- _PROBLEM DETAILS_: Copy all entries verbatim and keep any pictures out of the copy.

- _MATERIAL FOR THIS TASK_:
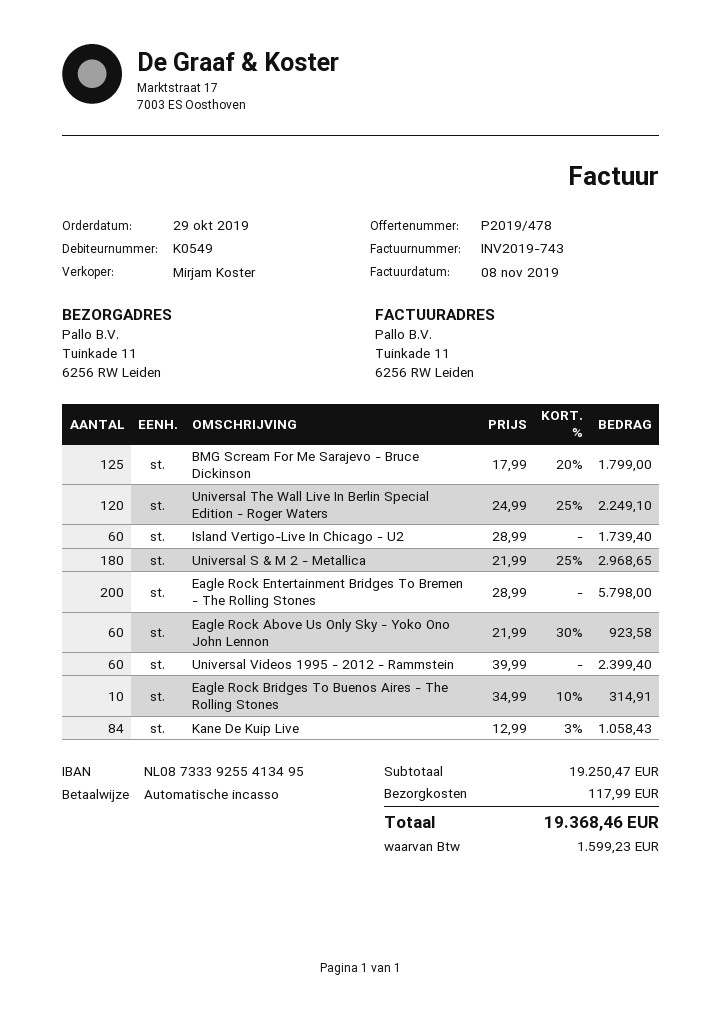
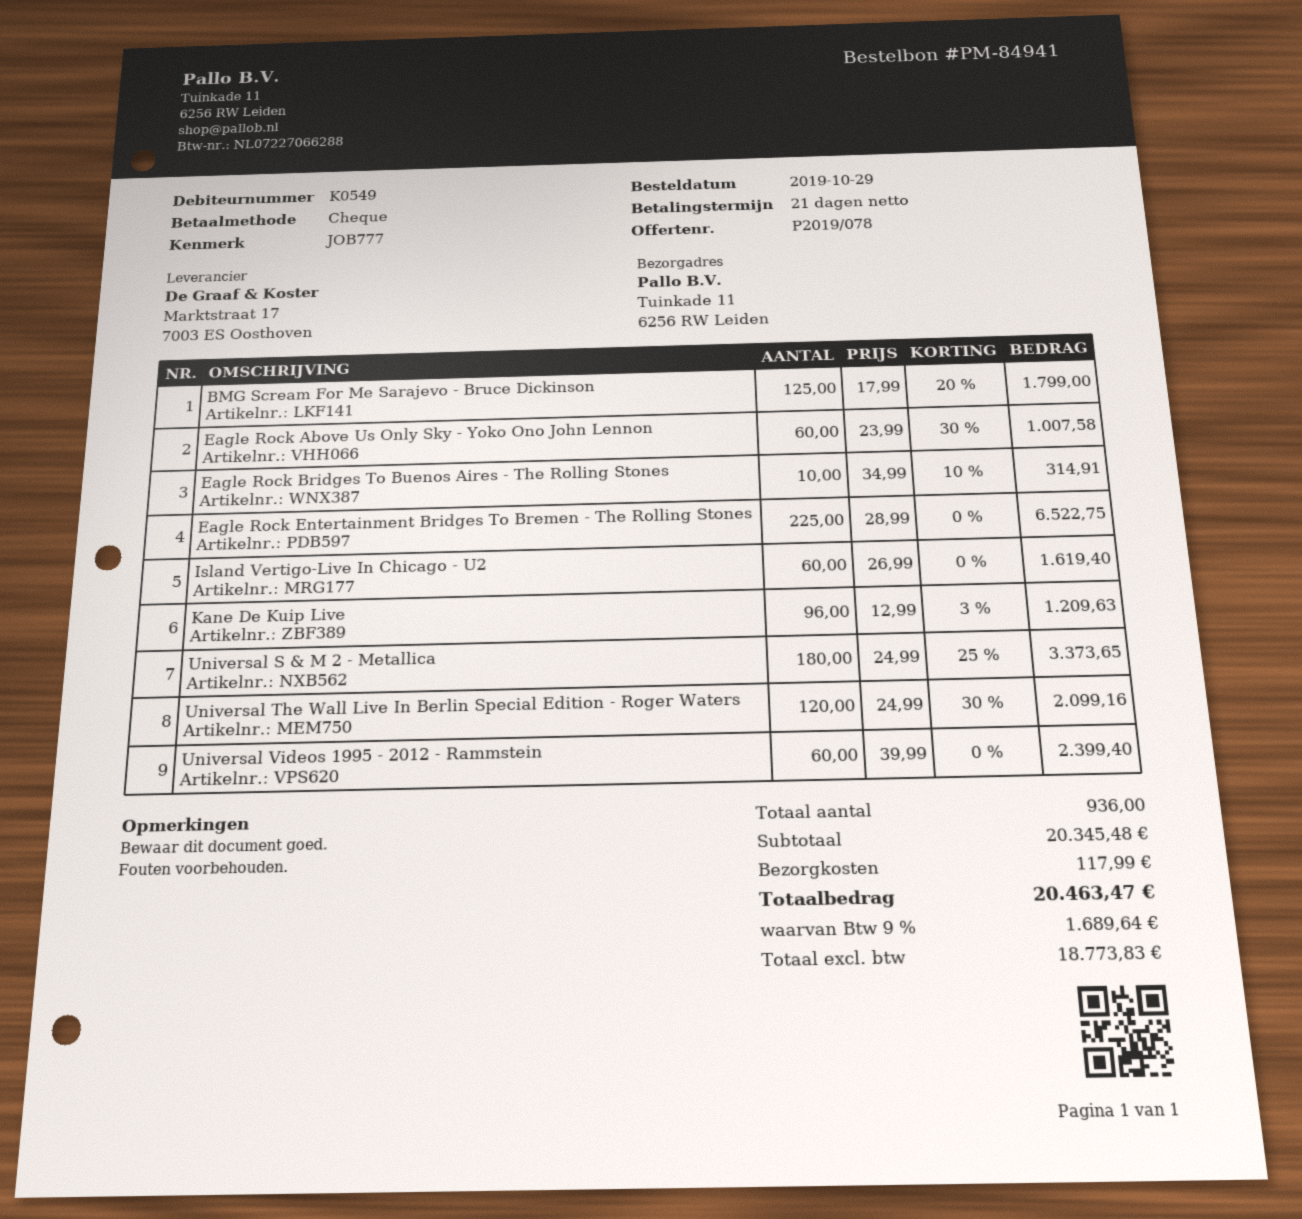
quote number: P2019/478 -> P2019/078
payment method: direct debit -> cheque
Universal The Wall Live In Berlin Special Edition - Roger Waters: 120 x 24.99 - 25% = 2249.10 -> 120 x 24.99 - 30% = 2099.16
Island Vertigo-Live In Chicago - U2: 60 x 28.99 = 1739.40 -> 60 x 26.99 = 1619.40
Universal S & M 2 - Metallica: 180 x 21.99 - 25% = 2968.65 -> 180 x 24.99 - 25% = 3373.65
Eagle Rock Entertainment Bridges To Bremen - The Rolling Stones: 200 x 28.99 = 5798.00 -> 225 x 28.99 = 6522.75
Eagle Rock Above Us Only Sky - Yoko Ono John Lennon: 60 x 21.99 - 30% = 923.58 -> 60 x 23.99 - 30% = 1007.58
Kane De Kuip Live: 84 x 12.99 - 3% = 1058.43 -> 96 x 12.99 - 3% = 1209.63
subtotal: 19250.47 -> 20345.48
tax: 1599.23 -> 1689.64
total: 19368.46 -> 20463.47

- _REPLY TO THE EXERCISE_:
quote number: P2019/478 -> P2019/078
payment method: direct debit -> cheque
Universal The Wall Live In Berlin Special Edition - Roger Waters: 120 x 24.99 - 25% = 2249.10 -> 120 x 24.99 - 30% = 2099.16
Island Vertigo-Live In Chicago - U2: 60 x 28.99 = 1739.40 -> 60 x 26.99 = 1619.40
Universal S & M 2 - Metallica: 180 x 21.99 - 25% = 2968.65 -> 180 x 24.99 - 25% = 3373.65
Eagle Rock Entertainment Bridges To Bremen - The Rolling Stones: 200 x 28.99 = 5798.00 -> 225 x 28.99 = 6522.75
Eagle Rock Above Us Only Sky - Yoko Ono John Lennon: 60 x 21.99 - 30% = 923.58 -> 60 x 23.99 - 30% = 1007.58
Kane De Kuip Live: 84 x 12.99 - 3% = 1058.43 -> 96 x 12.99 - 3% = 1209.63
subtotal: 19250.47 -> 20345.48
tax: 1599.23 -> 1689.64
total: 19368.46 -> 20463.47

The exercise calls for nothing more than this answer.